HLVM had solved (2), (3) and (4) after only 3 months of part-time work. I 
vindicated my style!

> 7- To finish, I'll preventively deflect some likely reactions by Jon
> Harrop:
> "But you'll be tied to OCaml's data representation strategy!"
>    Right, but 1- implementing you own data representation strategy is
>    a lot of work, especially if it is type-based, and

Actually I found that easy, not least because I wanted a user-friendly FFI so 
I just used C's data representation whenever possible.
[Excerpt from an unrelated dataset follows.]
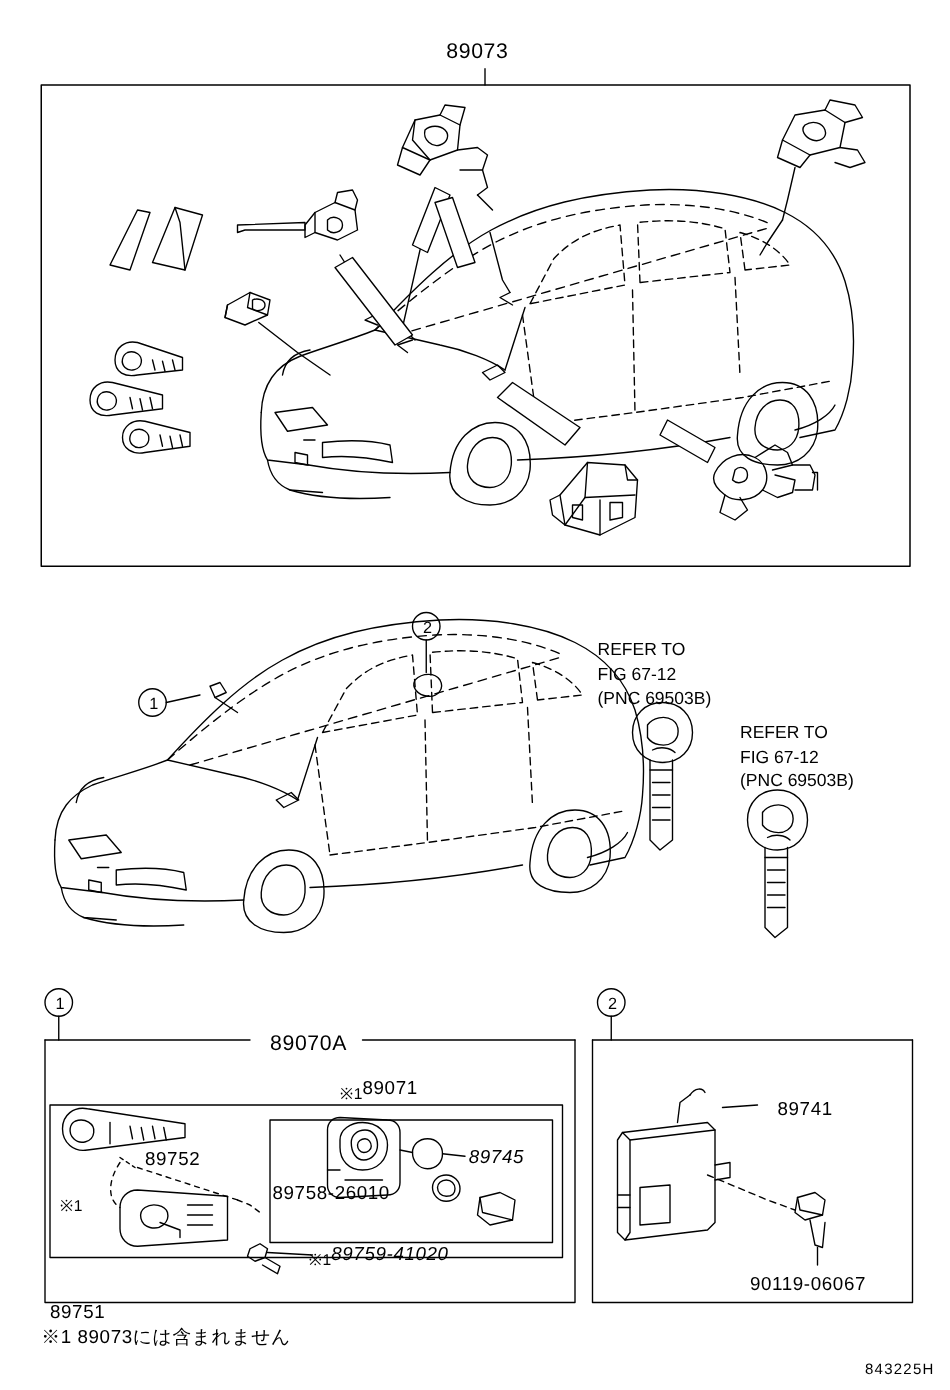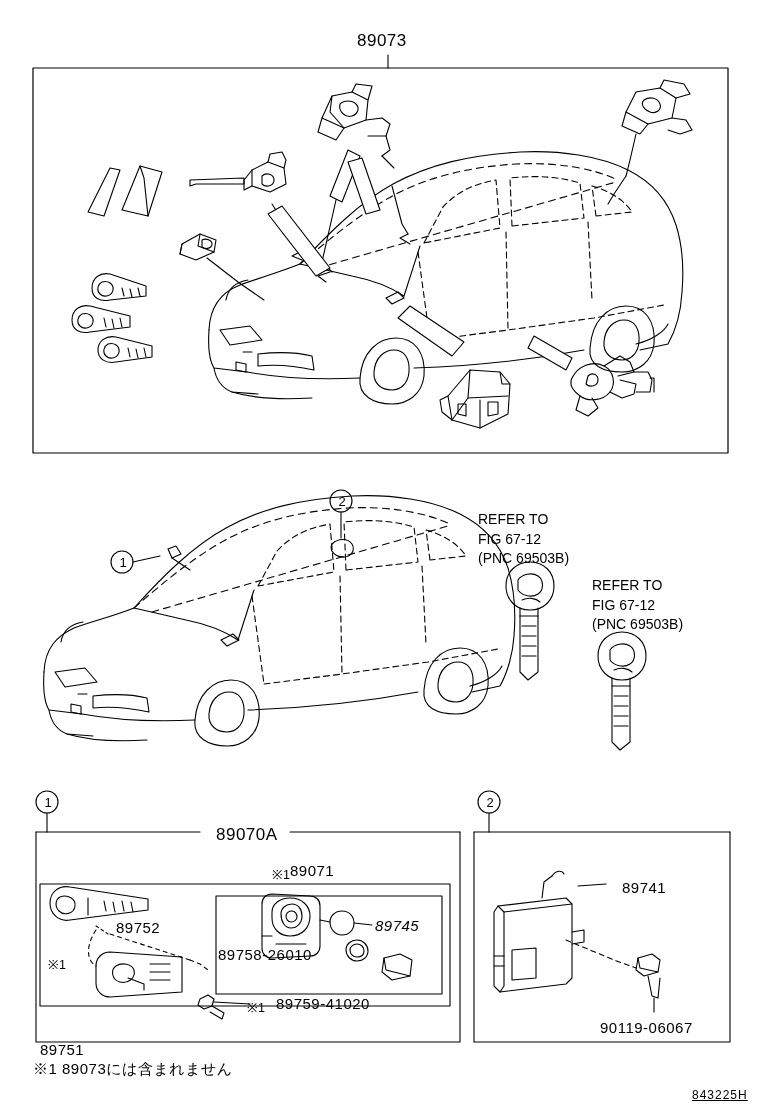"89759-41020" div.lbl { font-style: none -> italic; left: 276px -> 265px }
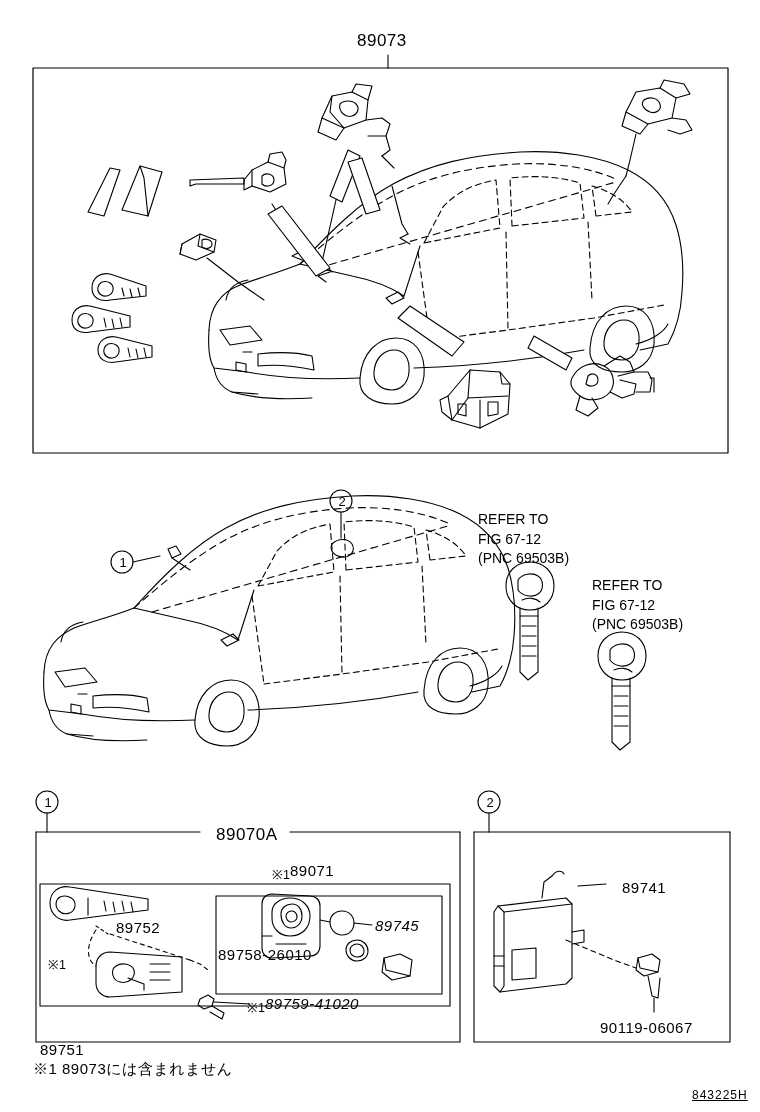"843225H" div.lbl { text-decoration: underline -> none }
>    2- OCaml's strategy is close to optimal for symbolic computing.

Is MLton not several times faster than OCaml for symbolic computing?

> "But LLVM assembly is typed, so you must have types!"
>    Just use int32 or int64 as your universal type and cast to
>    appropriate pointer types in loads or stores.

That is entirely possible and could be useful as an incremental improvement to 
OCaml's existing bytecode interpreter but it is not a step toward my goals.

> "But your code will be tainted by OCaml's evil license!"
>    It is trivial to make ocamlopt dump Cmm code in a file or pipe.
>    (The -dcmm debug option already does this.)  Then, you can have a
>    separate, untainted program that reads the Cmm code and transforms it.

Again, that is another technically-feasible step away from my goals because 
OCaml's CMM has already been mangled for its data representation (e.g. 31-bit 
ints, boxed floats).

> "But shadow stacks are the only way to go for GC interface!"
>    No, it's probably the worst approach performance-wise; even a
>    conservative GC should work better.

Building a state-of-the-art optimized concurrent GC Leroy-style means an 
infinity-year project. =:-p

Seriously though, I think it is essential to get a first working version of a 
GC that permits parallel threads. HLVM will be useful to a lot of people long 
before its GC gets optimized.

Dr Jon Harrop, Flying Frog Consultancy Ltd.